> [Problem]:
This exercise calls for every record to be returned exactly, with pictures removed.

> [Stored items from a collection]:
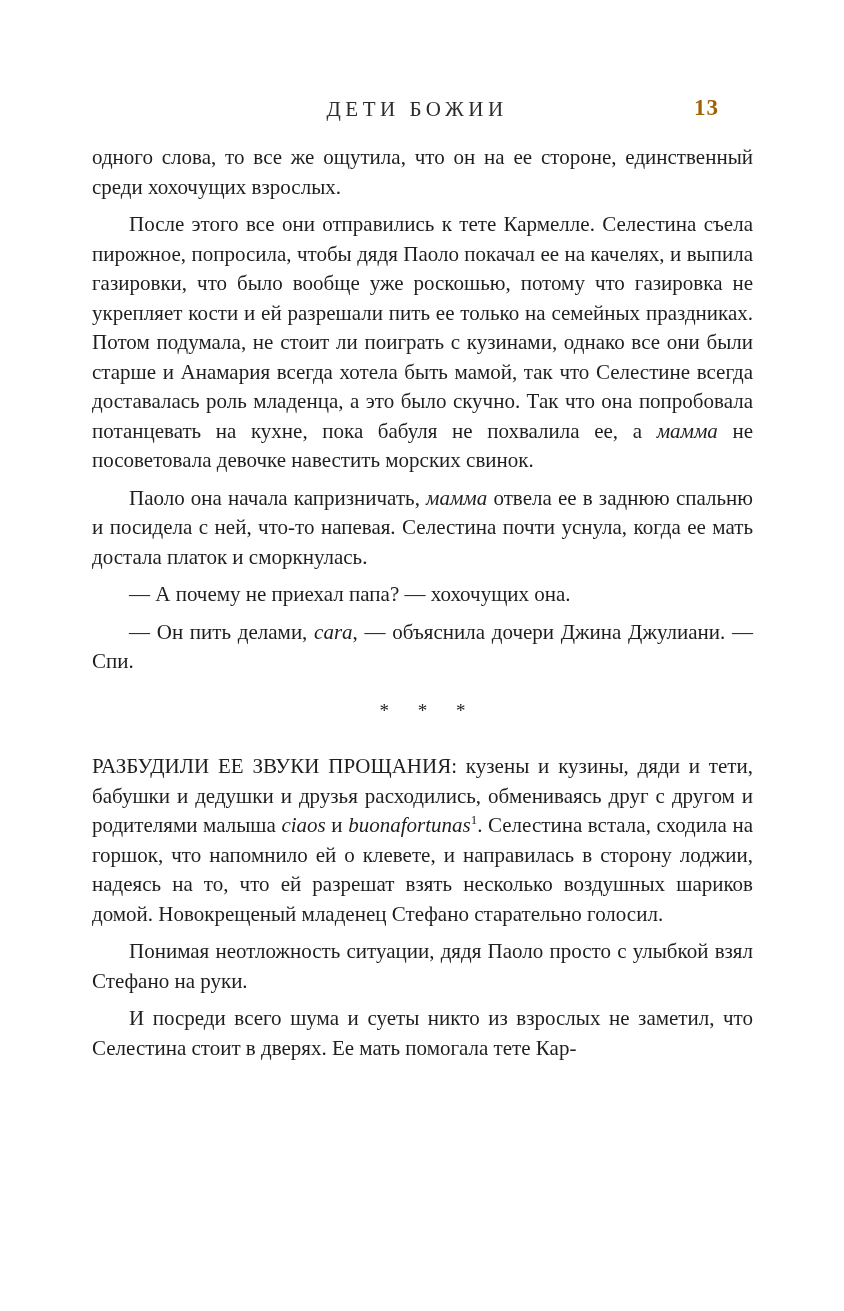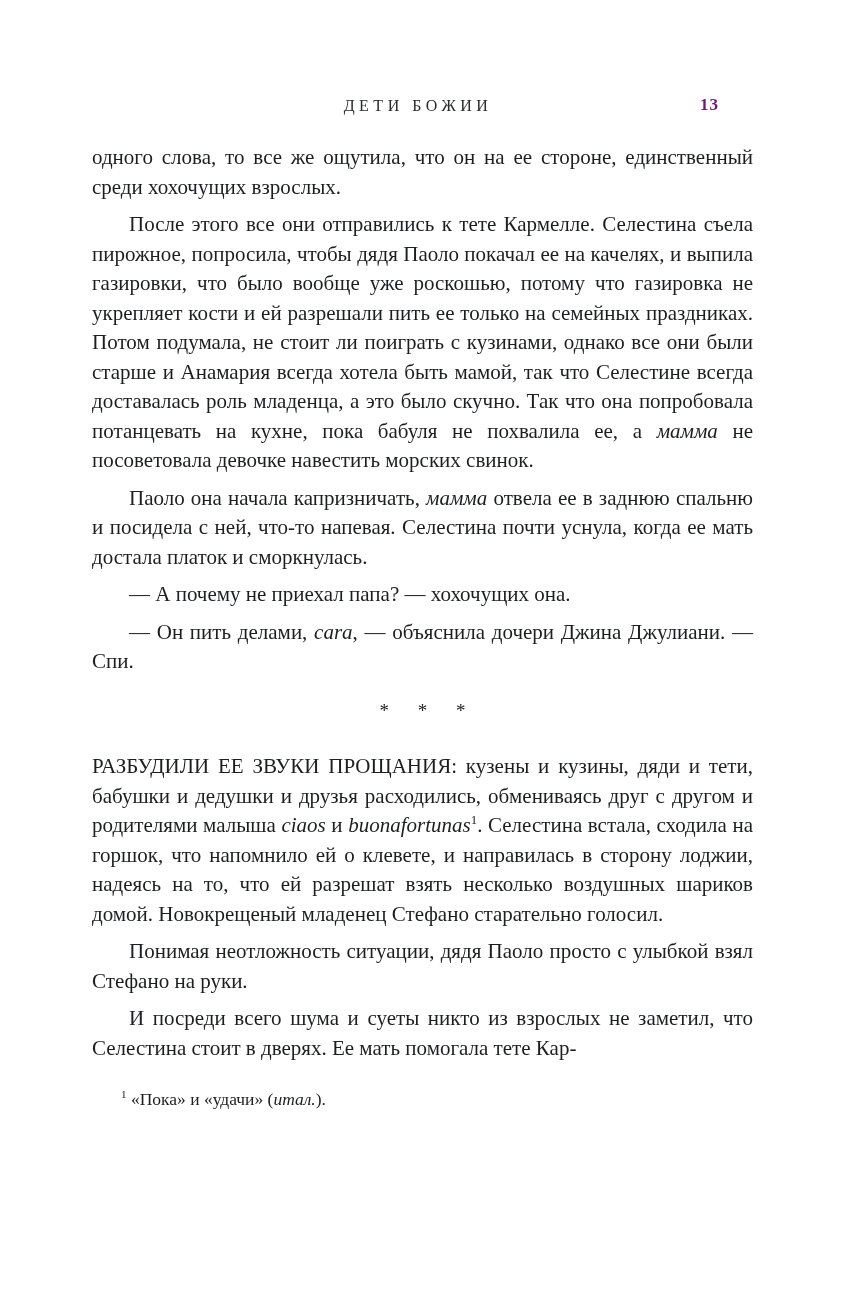--- a/index.html
+++ b/index.html
@@ -32,7 +32,7 @@
     left: 50%;
     transform: translateX(-53%);
     top: 0;
-    font-size: 16px;
+    font-size: 21px;
     letter-spacing: 4.5px;
     color: #2b2c2e;
     white-space: nowrap;

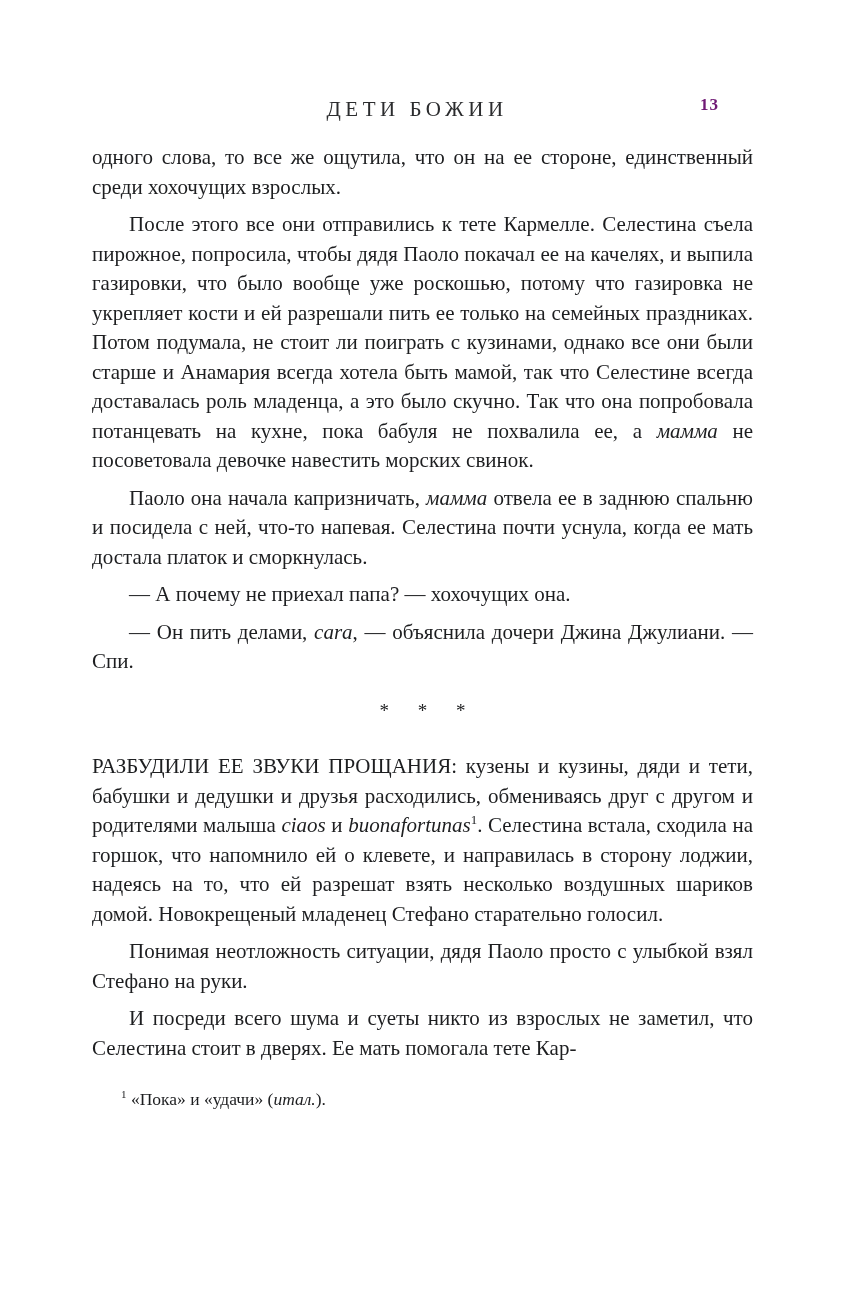--- a/index.html
+++ b/index.html
@@ -41,10 +41,10 @@
     position: absolute;
     right: 42px;
     top: -2px;
-    font-size: 17px;
+    font-size: 23px;
     font-weight: bold;
     letter-spacing: 1px;
-    color: #701a75;
+    color: #a16207;
   }
   .body-text {
     font-size: 21px;

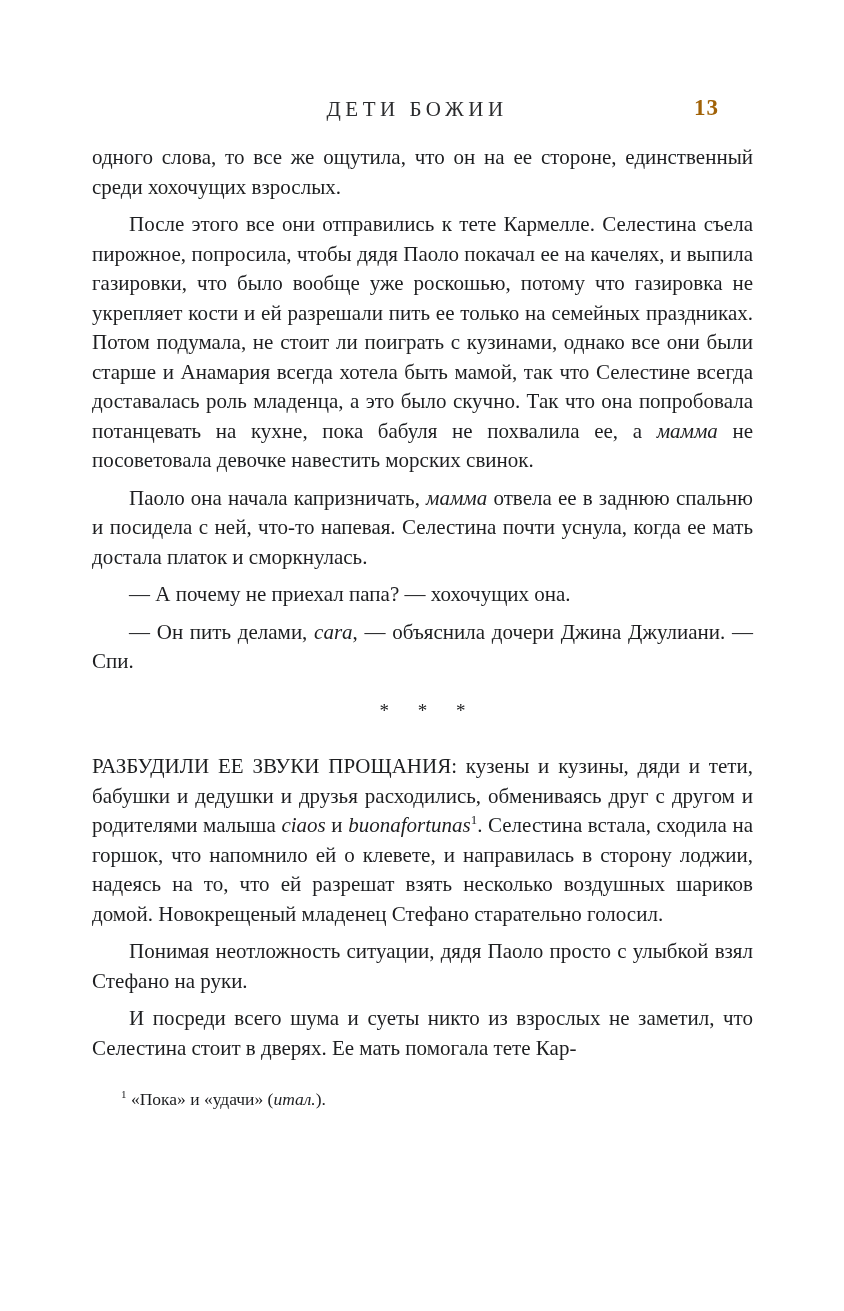--- a/index.html
+++ b/index.html
@@ -111,9 +111,6 @@
       <p class="para indent"><span>И посреди всего шума и суеты никто из взрослых не заметил, что Селестина стоит в дверях. Ее мать помогала тете Кар-</span></p>
     </section>
 
-  <footer class="footnote">
-    <p id="footnote-para"><sup>1</sup><span> «Пока» и «удачи» (</span><em>итал.</em><span>).</span></p>
-  </footer>
 
 </div>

> [Output of the task]:
--- a/index.html
+++ b/index.html
@@ -32,7 +32,7 @@
     left: 50%;
     transform: translateX(-53%);
     top: 0;
-    font-size: 16px;
+    font-size: 21px;
     letter-spacing: 4.5px;
     color: #2b2c2e;
     white-space: nowrap;

--- a/index.html
+++ b/index.html
@@ -41,10 +41,10 @@
     position: absolute;
     right: 42px;
     top: -2px;
-    font-size: 17px;
+    font-size: 23px;
     font-weight: bold;
     letter-spacing: 1px;
-    color: #701a75;
+    color: #a16207;
   }
   .body-text {
     font-size: 21px;

--- a/index.html
+++ b/index.html
@@ -111,9 +111,6 @@
       <p class="para indent"><span>И посреди всего шума и суеты никто из взрослых не заметил, что Селестина стоит в дверях. Ее мать помогала тете Кар-</span></p>
     </section>
 
-  <footer class="footnote">
-    <p id="footnote-para"><sup>1</sup><span> «Пока» и «удачи» (</span><em>итал.</em><span>).</span></p>
-  </footer>
 
 </div>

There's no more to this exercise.